_Web page edit records_.
__________________________________________________

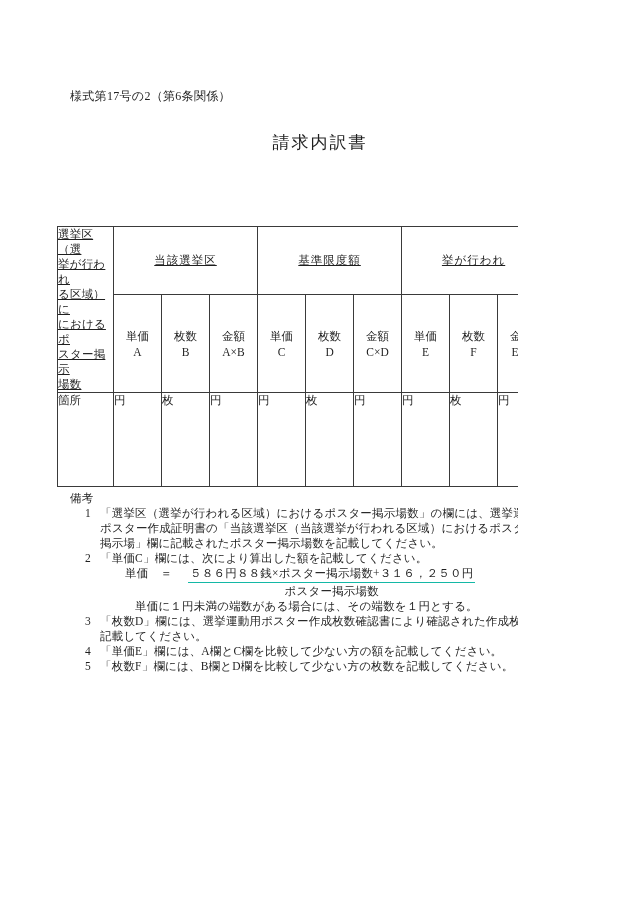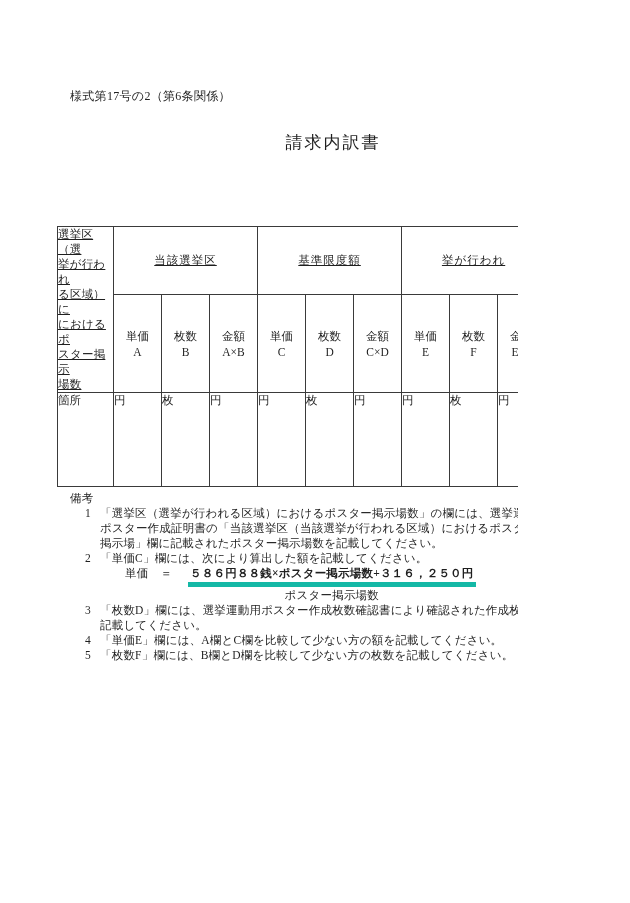"請求内訳書" .doc-title { left: 70px -> 57px }
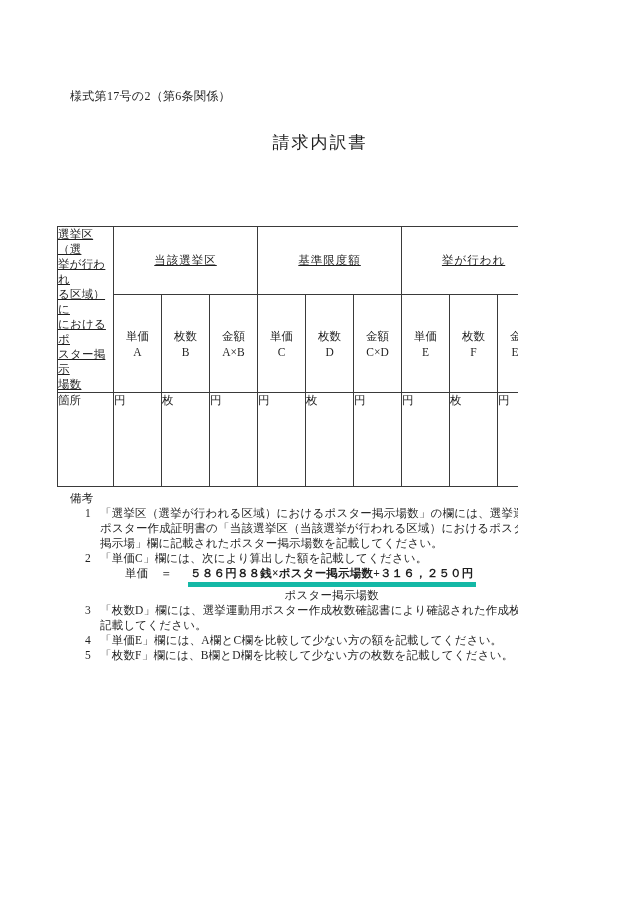"５８６円８８銭×ポスター掲示場数+３１６，２５０円" .fraction .numerator { border-bottom: 5px solid #14b8a6 -> 1px solid #14b8a6; font-weight: bold -> none }
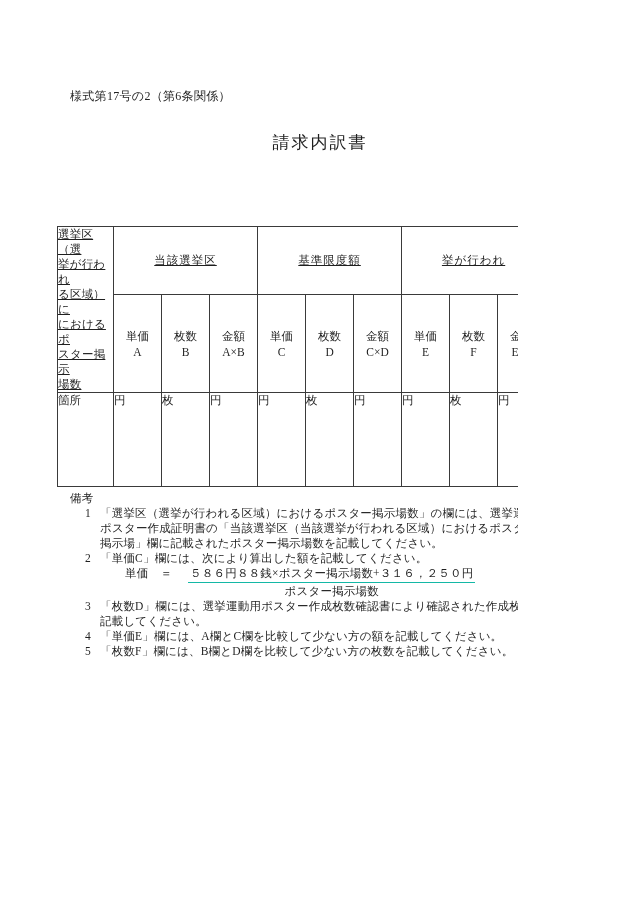"単価に１円未満の端数がある場合には、その端数を１円とする。" div.formula-note { html: none -> <div>単価に１円未満の端数がある場合には、その端数を１円とする。</div> }
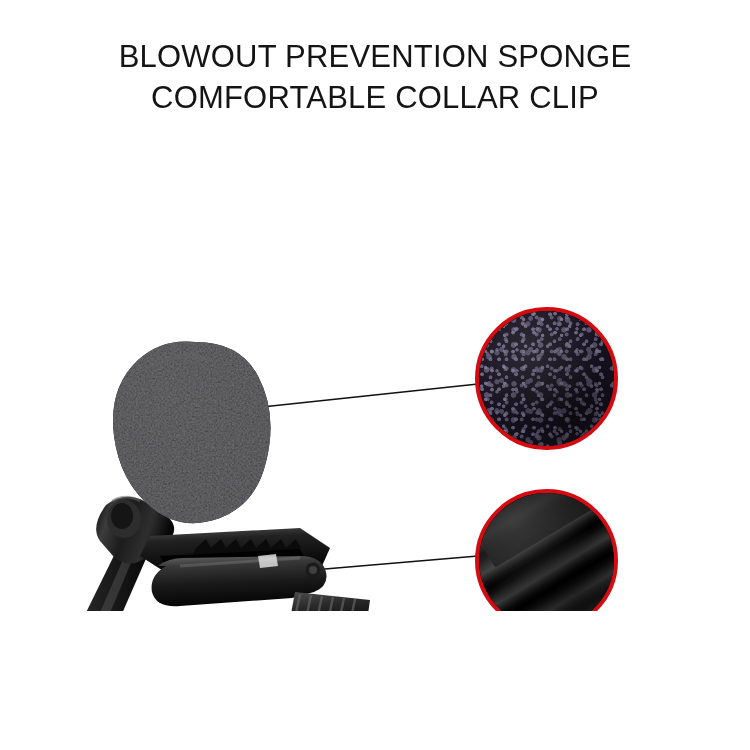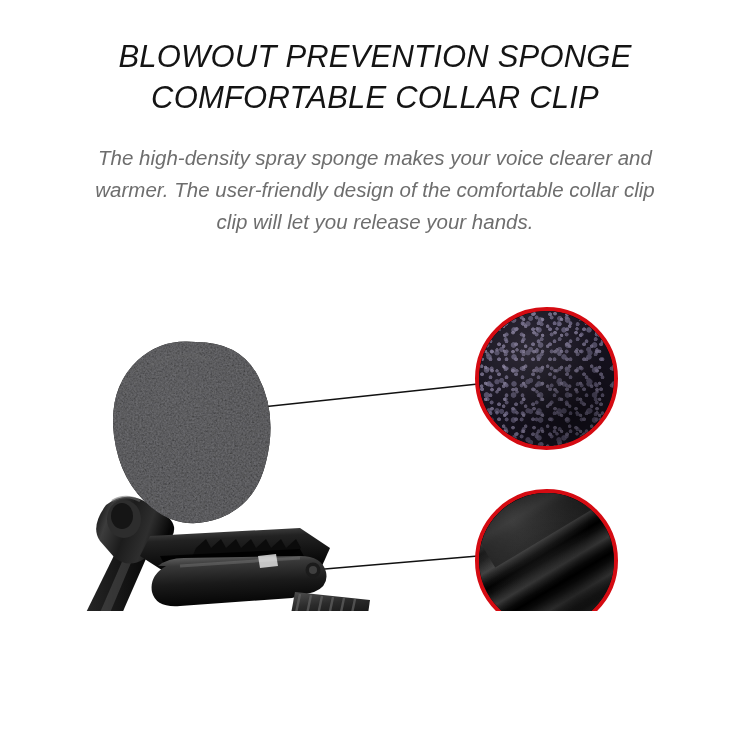"BLOWOUT PREVENTION SPONGE" #page { font-style: italic -> none }
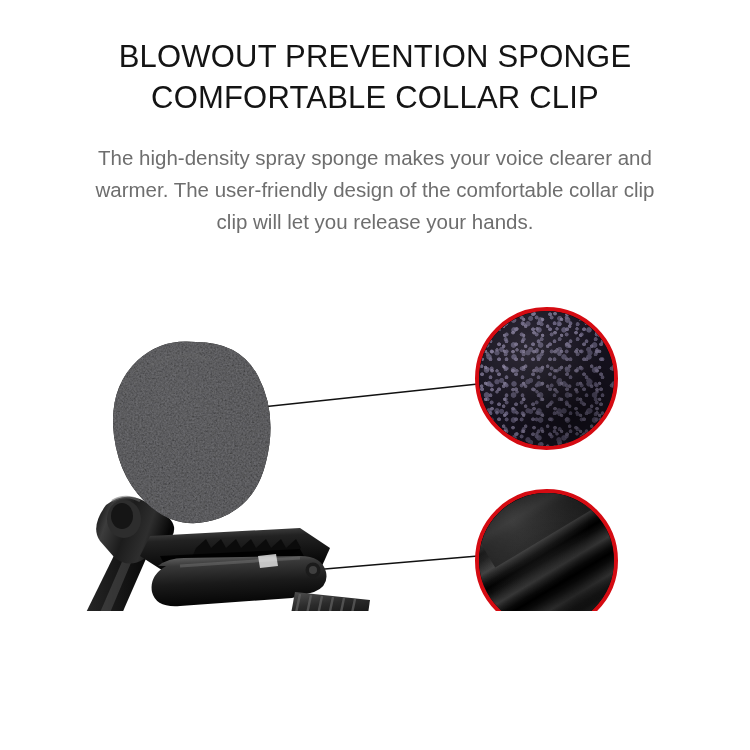"The high-density spray sponge makes" p { html: <p>The high-density spray sponge makes your voice clearer and warmer. The user-friendly design of the comfortable collar clip clip will let you release your hands.</p> -> none }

__________________________________________________

In the copy, keep every line of the data above exactly and drop each picture.

"請求内訳書" .doc-title { left: 70px -> 57px }
"５８６円８８銭×ポスター掲示場数+３１６，２５０円" .fraction .numerator { border-bottom: 5px solid #14b8a6 -> 1px solid #14b8a6; font-weight: bold -> none }
"単価に１円未満の端数がある場合には、その端数を１円とする。" div.formula-note { html: none -> <div>単価に１円未満の端数がある場合には、その端数を１円とする。</div> }
"BLOWOUT PREVENTION SPONGE" #page { font-style: italic -> none }
"The high-density spray sponge makes" p { html: <p>The high-density spray sponge makes your voice clearer and warmer. The user-friendly design of the comfortable collar clip clip will let you release your hands.</p> -> none }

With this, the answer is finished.